■ **Task to complete**:
Below are entries to examine: work out how many lines contain the word "necessary", and give only that number.

Itemized modification records
◇ ◇ ◇ ◇ ◇ ◇ ◇

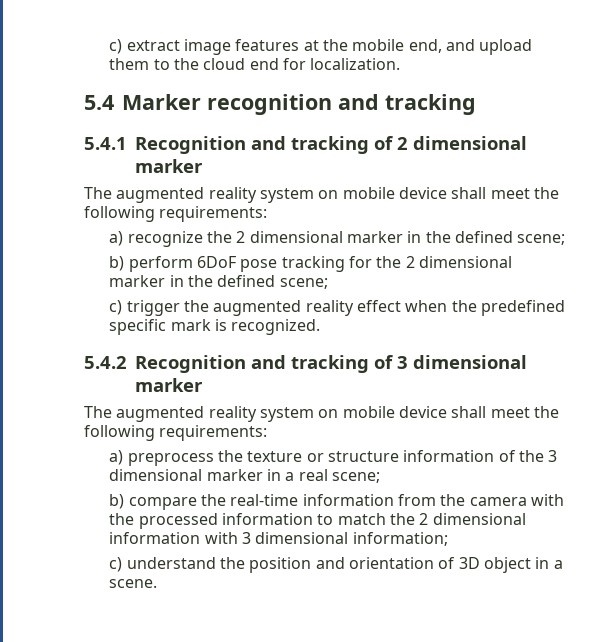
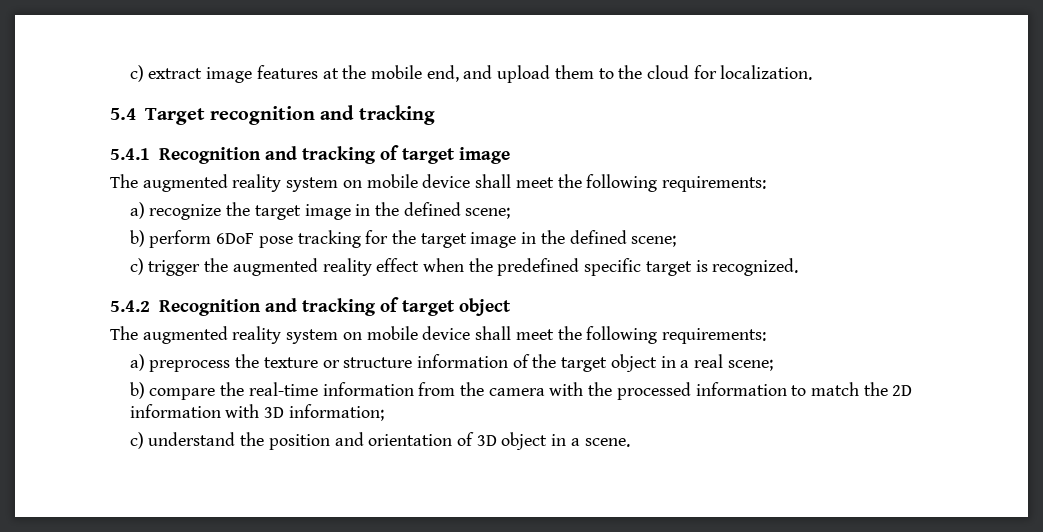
- c) extract image features at the mobile end, and upload them to the cloud end for localization.
+ c) extract image features at the mobile end, and upload them to the cloud for localization.
- 5.4 Marker recognition and tracking
+ 5.4 Target recognition and tracking
- 5.4.1 Recognition and tracking of 2 dimensional marker
+ 5.4.1 Recognition and tracking of target image
- a) recognize the 2 dimensional marker in the defined scene;
+ a) recognize the target image in the defined scene;
- b) perform 6DoF pose tracking for the 2 dimensional marker in the defined scene;
+ b) perform 6DoF pose tracking for the target image in the defined scene;
- c) trigger the augmented reality effect when the predefined specific mark is recognized.
+ c) trigger the augmented reality effect when the predefined specific target is recognized.
- 5.4.2 Recognition and tracking of 3 dimensional marker
+ 5.4.2 Recognition and tracking of target object
- a) preprocess the texture or structure information of the 3 dimensional marker in a real scene;
+ a) preprocess the texture or structure information of the target object in a real scene;
- b) compare the real-time information from the camera with the processed information to match the 2 dimensional information with 3 dimensional information;
+ b) compare the real-time information from the camera with the processed information to match the 2D information with 3D information;

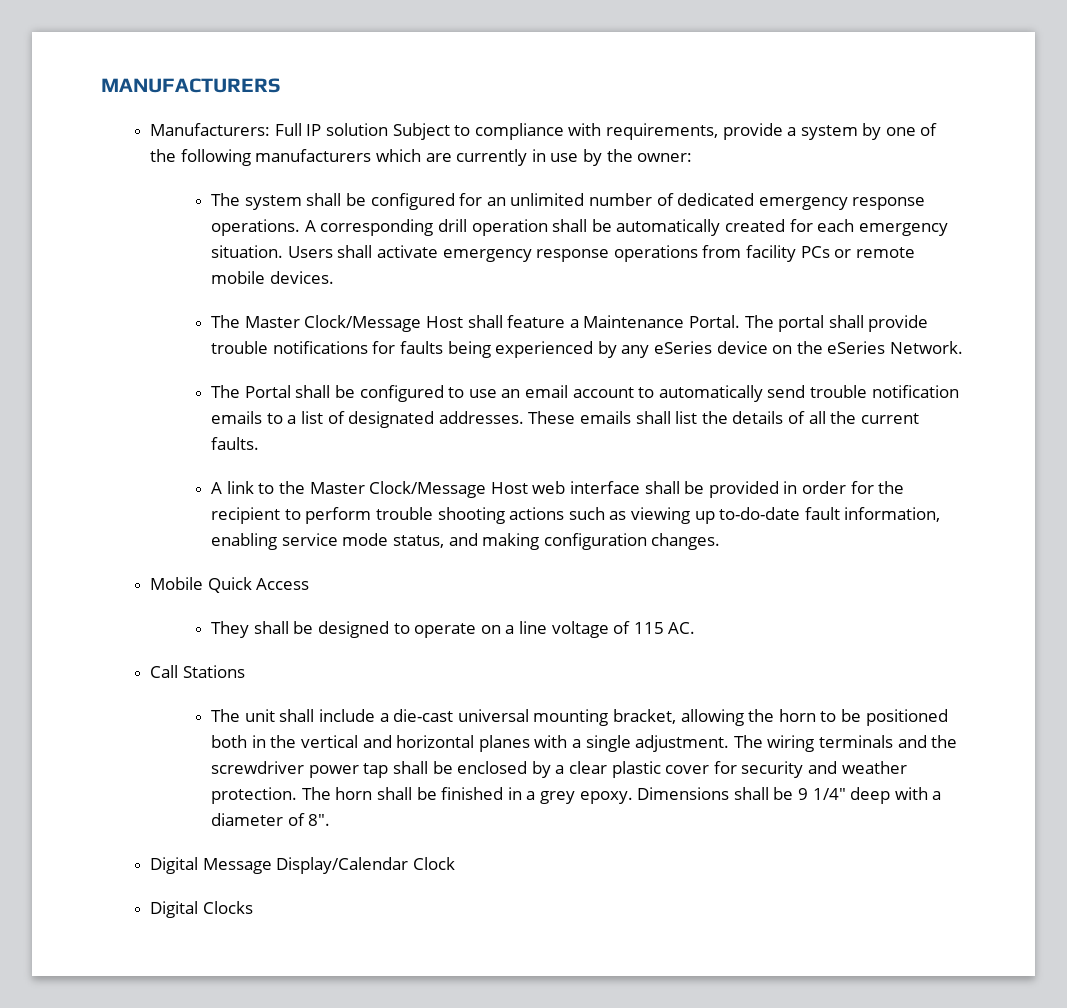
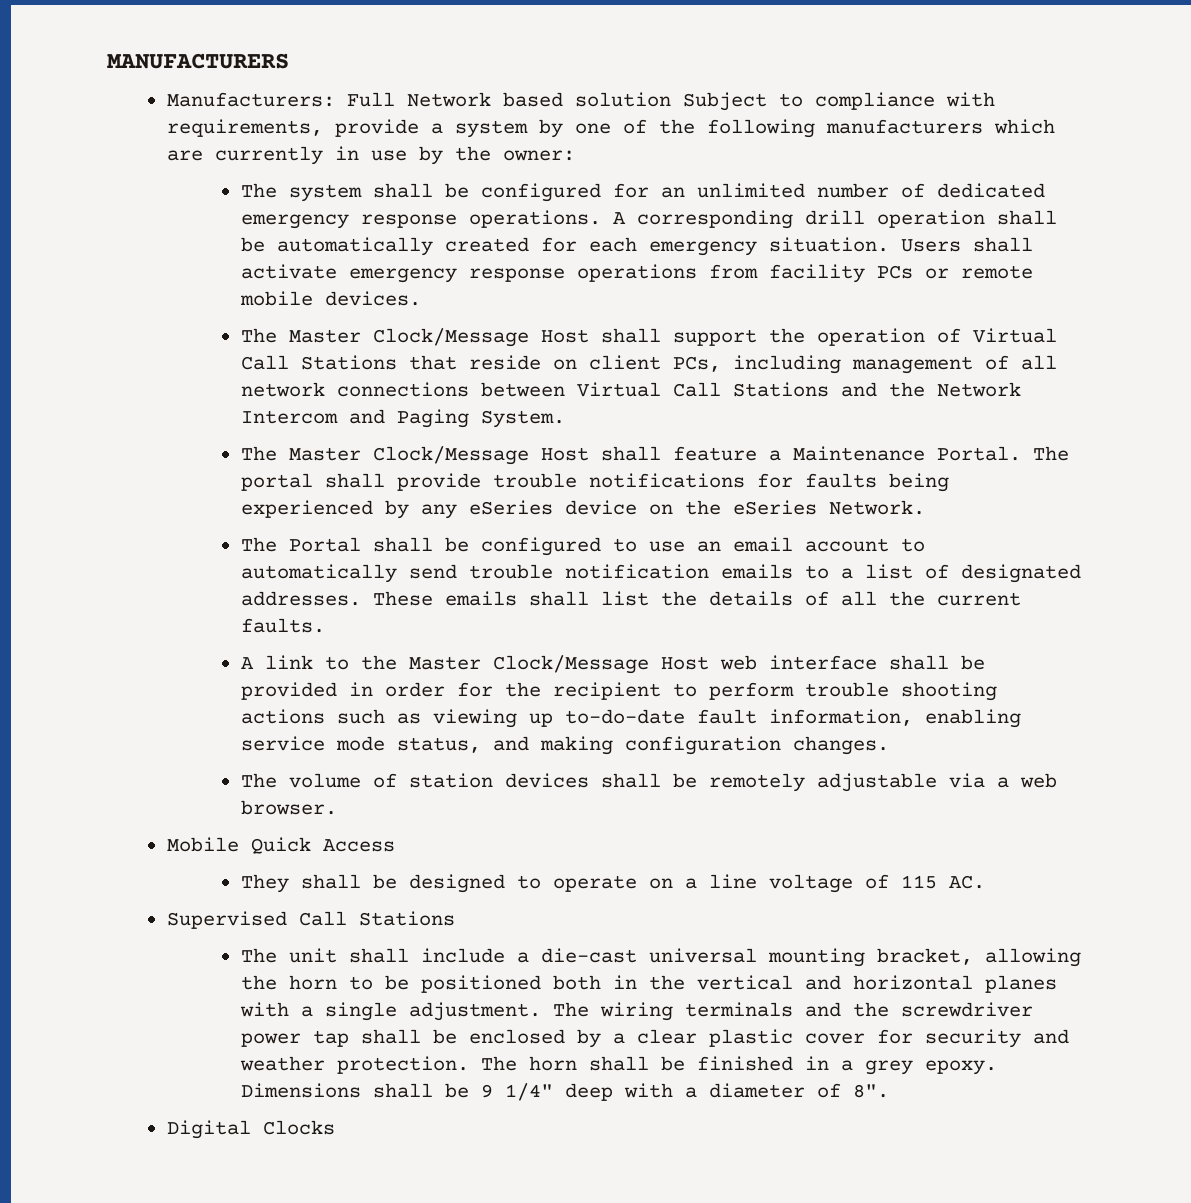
- Manufacturers: Full IP solution Subject to compliance with requirements, provide a system by one of the following manufacturers which are currently in use by the owner:
+ Manufacturers: Full Network based solution Subject to compliance with requirements, provide a system by one of the following manufacturers which are currently in use by the owner:
+ The Master Clock/Message Host shall support the operation of Virtual Call Stations that reside on client PCs, including management of all network connections between Virtual Call Stations and the Network Intercom and Paging System.
+ The volume of station devices shall be remotely adjustable via a web browser.
- Call Stations
+ Supervised Call Stations
- Digital Message Display/Calendar Clock

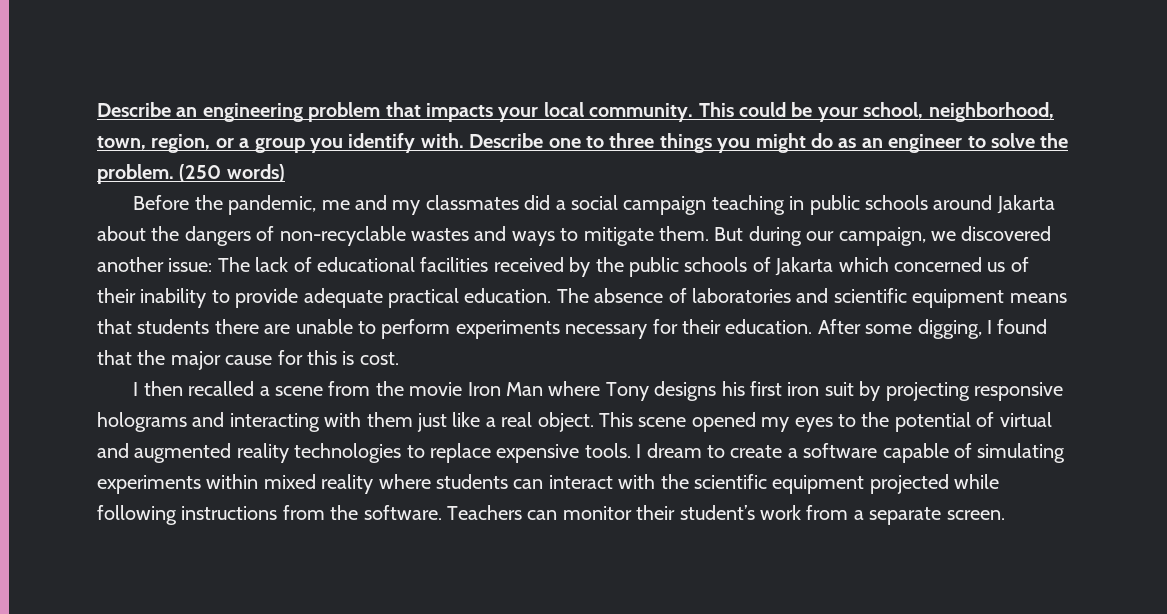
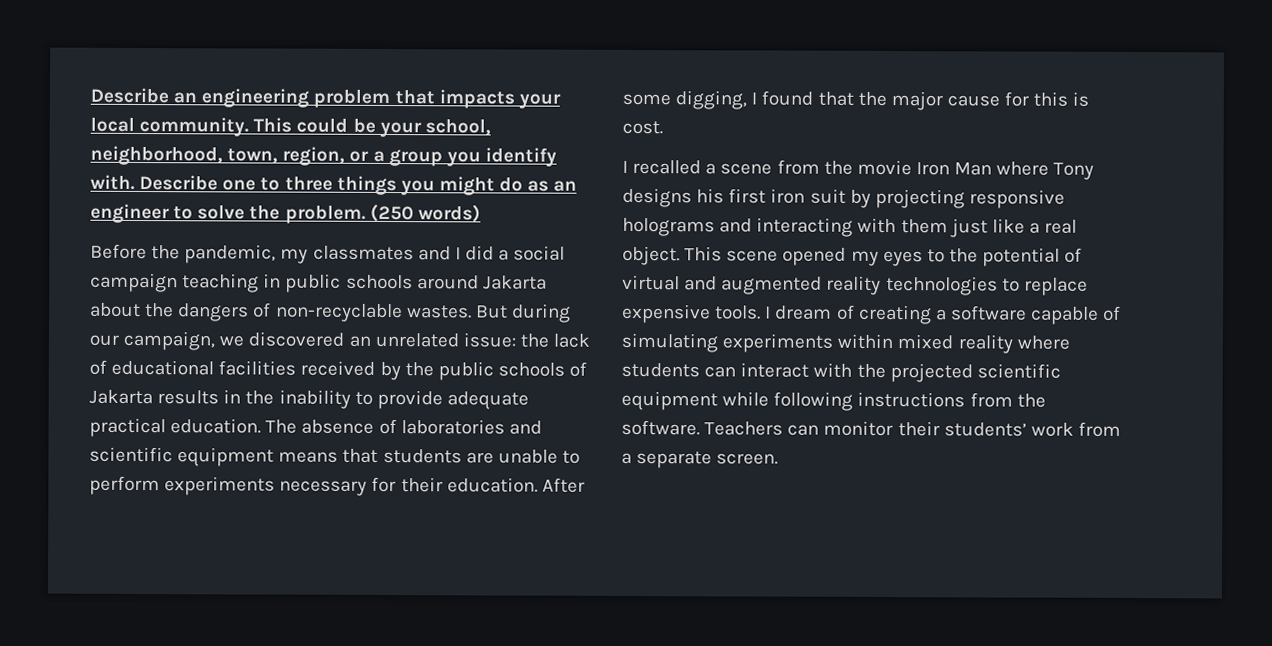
- Before the pandemic, me and my classmates did a social campaign teaching in public schools around Jakarta about the dangers of non-recyclable wastes and ways to mitigate them.
+ Before the pandemic, my classmates and I did a social campaign teaching in public schools around Jakarta about the dangers of non-recyclable wastes.
- But during our campaign, we discovered another issue: The lack of educational facilities received by the public schools of Jakarta which concerned us of their inability to provide adequate practical education.
+ But during our campaign, we discovered an unrelated issue: the lack of educational facilities received by the public schools of Jakarta results in the inability to provide adequate practical education.
- The absence of laboratories and scientific equipment means that students there are unable to perform experiments necessary for their education.
+ The absence of laboratories and scientific equipment means that students are unable to perform experiments necessary for their education.
- I then recalled a scene from the movie Iron Man where Tony designs his first iron suit by projecting responsive holograms and interacting with them just like a real object.
+ I recalled a scene from the movie Iron Man where Tony designs his first iron suit by projecting responsive holograms and interacting with them just like a real object.
- I dream to create a software capable of simulating experiments within mixed reality where students can interact with the scientific equipment projected while following instructions from the software.
+ I dream of creating a software capable of simulating experiments within mixed reality where students can interact with the projected scientific equipment while following instructions from the software.
- Teachers can monitor their student’s work from a separate screen.
+ Teachers can monitor their students’ work from a separate screen.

◇ ◇ ◇ ◇ ◇ ◇ ◇

■ **The completed task**:
2